Staff security engineer Mick Grove said he created Kingfisher at MongoDB after growing dissatisfied with the “array of tools, from static code analyzers to secrets managers” that he was using to detect and manage exposed secrets before they turned into security risks for the company.
One frustration was the range of false positives such tools generate.
Kingfisher, he said, actively validates the secrets it detects – claiming it is significantly faster than rival OSS tools like TruffleHog or Gitleaks. Users can run it for service‑specific validation checks (AWS, Azure, GCP, etc.) to confirm if a detected string is a live credential, the Kingfisher repo says; i.e. it can be used for testing database connectivity and calling cloud service APIs to confirm whether the secret is active and poses a risk.

It can parse source code across 20+ programming languages.

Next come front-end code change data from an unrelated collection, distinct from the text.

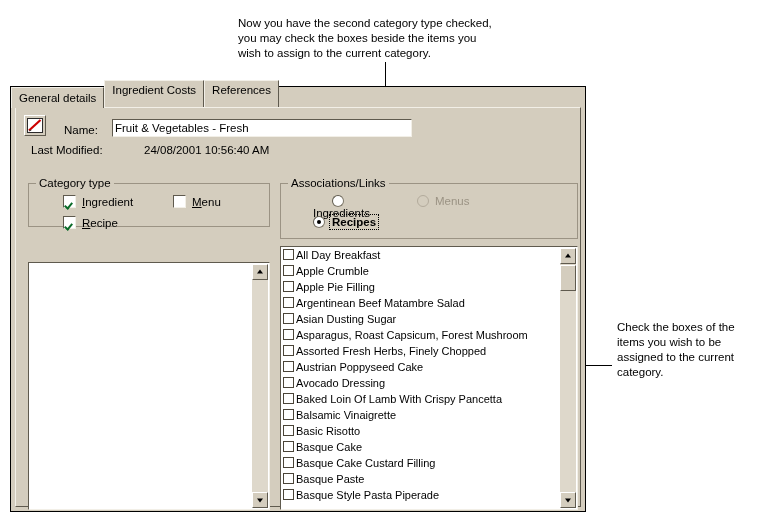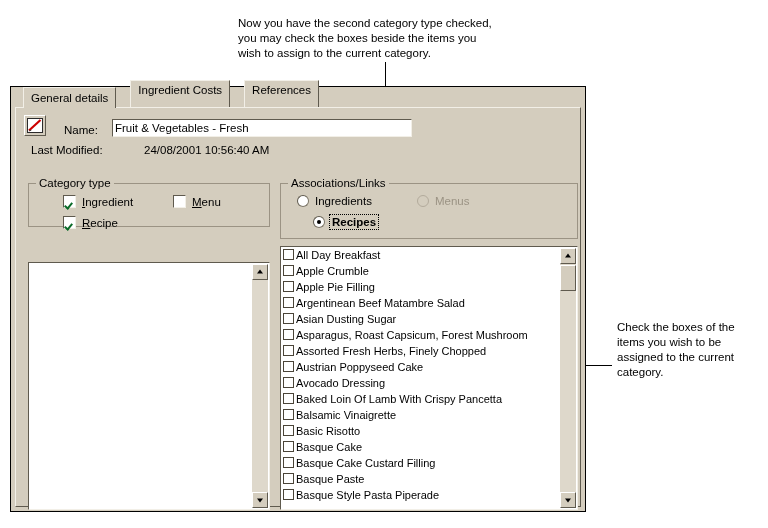--- a/index.html
+++ b/index.html
@@ -48,23 +48,22 @@
 
   
   #tab-strip {
     position: absolute;
     left: 0px;
     top: 0px;
     height: 21px;
     width: 100%;
     display: flex;
     align-items: flex-end;
-    padding-left: 12px;
-    box-sizing: border-box;
-    gap: 14px;
+    padding-left: 0;
+    box-sizing: border-box;
   }
   .tab {
     height: 28px;
     line-height: 19px;
     padding: 0 7px;
     font-size: 11.5px;
     background: #d4cdbe;
     border-left: 1px solid #f2efe7;
     border-top: 1px solid #f2efe7;
     border-right: 1px solid #5f5a4e;
@@ -403,21 +402,21 @@
 
       <div class="control-row" style="left:34px; top:32px;">
         <span class="win-checkbox checked"></span>
         <span><span class="mnemonic">R</span>ecipe</span>
       </div>
     </div>
 
     <div class="groupbox" id="associations-group">
       <div class="groupbox-title">Associations/Links</div>
 
-      <div class="control-row" style="left:16px; top:11px;">
+      <div class="control-row" style="left:32px; top:11px;flex-direction:column;">
         <span class="win-radio"></span>
         <span>Ingredients</span>
       </div>
 
       <div class="control-row" style="left:136px; top:11px;">
         <span class="win-radio disabled"></span>
         <span class="label-disabled">Menus</span>
       </div>
 
       <div class="control-row" style="left:32px; top:32px;">

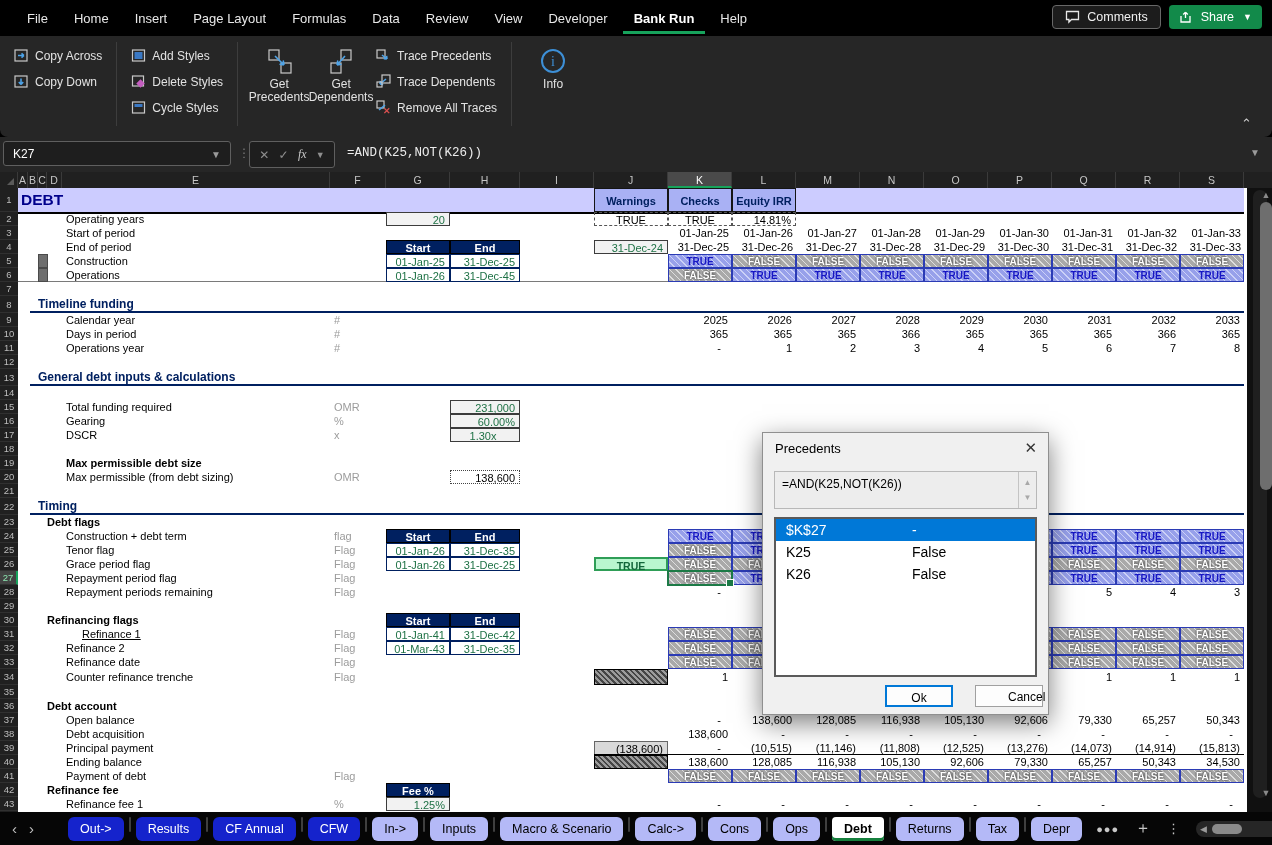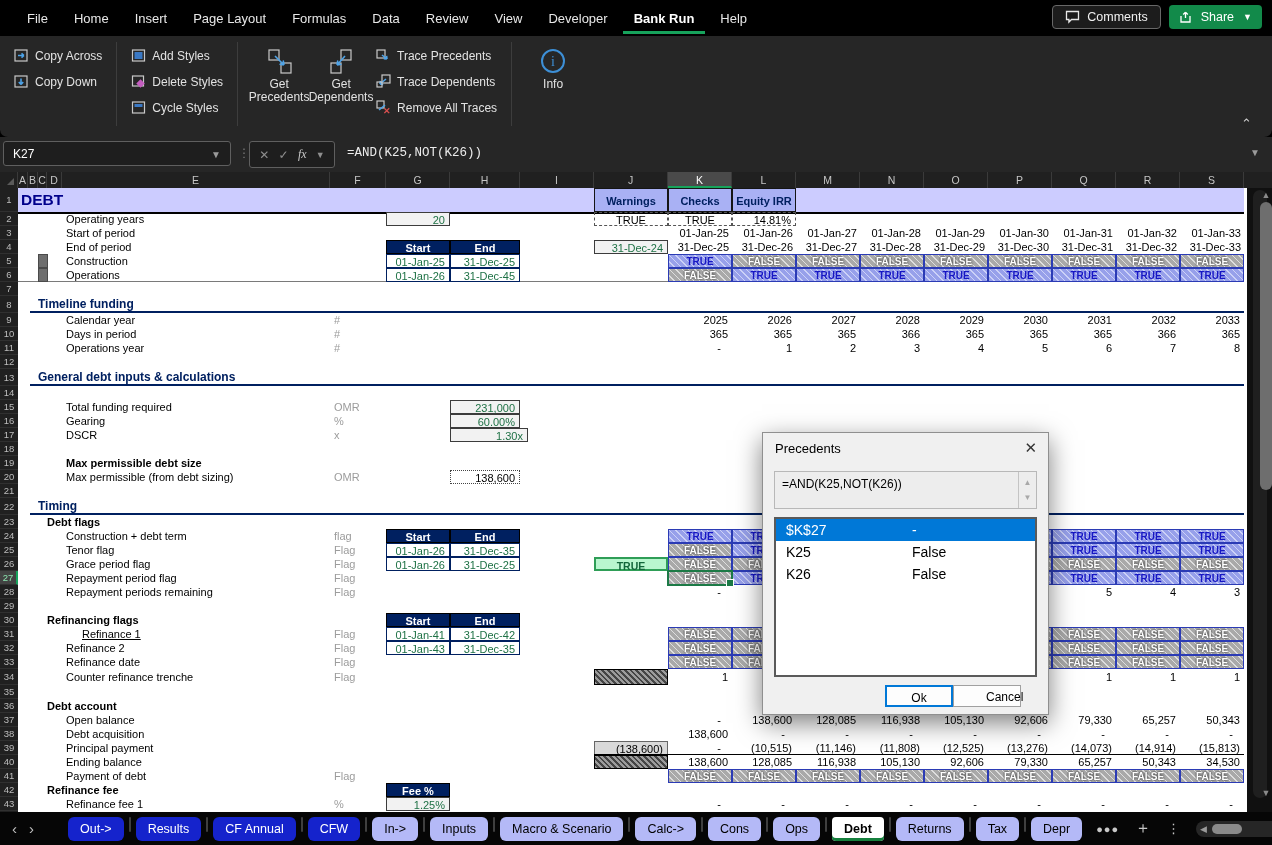--- a/index.html
+++ b/index.html
@@ -91,21 +91,21 @@
   .dlg-lhead{position:relative;height:21px;border-bottom:1px solid #e0e0e0;font-size:12px;}
   .dlg-lhead .c1{position:absolute;left:10px;top:3px;}
   .dlg-lhead .c2{position:absolute;left:136px;top:3px;}
   .dlg-lhead .vdiv{position:absolute;left:128px;top:2px;height:17px;border-left:1px solid #dcdcdc;}
   .dlg-row{position:relative;height:22px;font-size:14px;}
   .dlg-row .a{position:absolute;left:10px;top:3px;}
   .dlg-row .v{position:absolute;left:136px;top:3px;}
   .dlg-row.selrow{background:#0078d7;color:#fff;}
   .dlg-btn{position:absolute;top:252px;width:68px;height:22px;background:#fdfdfd;font-size:12px;text-align:center;line-height:22px;box-sizing:border-box;}
   .dlg-ok{left:122px;border:2px solid #0078d7;}
-  .dlg-cancel{left:190px;border:1px solid #a0a0a0;padding-left:32px;}
+  .dlg-cancel{left:212px;border:1px solid #a0a0a0;padding-left:32px;}
   
   .tabbar{position:absolute;top:812px;left:0;width:100%;height:33px;background:#060606;display:flex;align-items:center;}
   .tab-nav{color:#c0c0c0;font-size:15px;padding:0 12px;}
   .tabs-wrap{display:flex;align-items:flex-start;margin-left:22px;}
   .stab{height:24px;line-height:24px;padding:0 12px;border-radius:6px;font-size:12.5px;white-space:nowrap;}
   .stab.dark{background:#1523cc;color:#fff;}
   .stab.light{background:#b4b9f7;color:#000;}
   .stab.active{background:#fff;color:#000;font-weight:700;border-radius:4px;box-shadow:inset 0 -3px 0 #15803d;}
   .tsep{width:2px;height:15px;background:#3f3f3f;margin:0 5px;border-radius:1px;}
   .tab-right{display:flex;align-items:center;gap:16px;margin-left:14px;color:#c8c8c8;}
@@ -498,21 +498,21 @@
           <div class="cell input" style="left: 432px; width: 70px;">231,000</div>
         </div>
         <div class="row" style="top: 226px; height: 14px; line-height: 14px;">
           <div class="cell lbl" style="left: 44px; width: auto;">Gearing</div>
           <div class="cell unit" style="left: 312px; width: auto;">%</div>
           <div class="cell input" style="left: 432px; width: 70px;">60.00%</div>
         </div>
         <div class="row" style="top: 240px; height: 14px; line-height: 14px;">
           <div class="cell lbl" style="left: 44px; width: auto;">DSCR</div>
           <div class="cell unit" style="left: 312px; width: auto;">x</div>
-          <div class="cell input" style="left: 432px; width: 78px;">1.30x</div>
+          <div class="cell input" style="left: 432px; width: 70px; text-align: center;">1.30x</div>
         </div>
         <div class="row" style="top: 254px; height: 14px; line-height: 14px;"></div>
         <div class="row" style="top: 268px; height: 14px; line-height: 14px;">
           <div class="cell blbl" style="left: 44px; width: auto;">Max permissible debt size</div>
         </div>
         <div class="row" style="top: 282px; height: 14px; line-height: 14px;">
           <div class="cell lbl" style="left: 44px; width: auto;">Max permissible (from debt sizing)</div>
           <div class="cell unit" style="left: 312px; width: auto;">OMR</div>
           <div class="cell dotted" style="left: 432px; width: 70px;">138,600</div>
         </div>
@@ -613,21 +613,21 @@
           <div class="cell fF" style="left: 842px; width: 64px;">FALSE</div>
           <div class="cell fF" style="left: 906px; width: 64px;">FALSE</div>
           <div class="cell fF" style="left: 970px; width: 64px;">FALSE</div>
           <div class="cell fF" style="left: 1034px; width: 64px;">FALSE</div>
           <div class="cell fF" style="left: 1098px; width: 64px;">FALSE</div>
           <div class="cell fF" style="left: 1162px; width: 64px;">FALSE</div>
         </div>
         <div class="row" style="top: 453px; height: 14px; line-height: 14px;">
           <div class="cell lbl" style="left: 44px; width: auto;">Refinance 2</div>
           <div class="cell unit" style="left: 312px; width: auto;">Flag</div>
-          <div class="cell gdate" style="left: 368px; width: 64px;">01-Jan-43</div>
+          <div class="cell gdate" style="left: 368px; width: 64px;">01-Mar-43</div>
           <div class="cell gdate" style="left: 432px; width: 70px;">31-Dec-35</div>
           <div class="cell fF" style="left: 650px; width: 64px;">FALSE</div>
           <div class="cell fF" style="left: 714px; width: 64px;">FALSE</div>
           <div class="cell fF" style="left: 778px; width: 64px;">FALSE</div>
           <div class="cell fF" style="left: 842px; width: 64px;">FALSE</div>
           <div class="cell fF" style="left: 906px; width: 64px;">FALSE</div>
           <div class="cell fF" style="left: 970px; width: 64px;">FALSE</div>
           <div class="cell fF" style="left: 1034px; width: 64px;">FALSE</div>
           <div class="cell fF" style="left: 1098px; width: 64px;">FALSE</div>
           <div class="cell fF" style="left: 1162px; width: 64px;">FALSE</div>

(The project was “initially inspired by and built on top of a forked version of” the Apache 2.0 licensed Nosey Parker tool developed by Praetorian for offensive security engagements. “Kingfisher re-engineers and extends its foundation with modern, high-performance technologies” said Grove.)
Kingfisher “combs through code repositories, Git commit histories, and file systems. Kingfisher performs this to rapidly uncover hard-coded credentials, API keys, and other sensitive data. It can be used seamlessly across GitHub and GitLab repositories, both remote and local, as well as files and directories on disk,” Grove wrote of the Rust-based toolkit.
It “combines Intel’s hardware‑accelerated Hyperscan regex engine with language‑aware parsing via Tree‑Sitter, and ships with 700+ built‑in rules to detect, validate, and triage secrets before they ever reach production.”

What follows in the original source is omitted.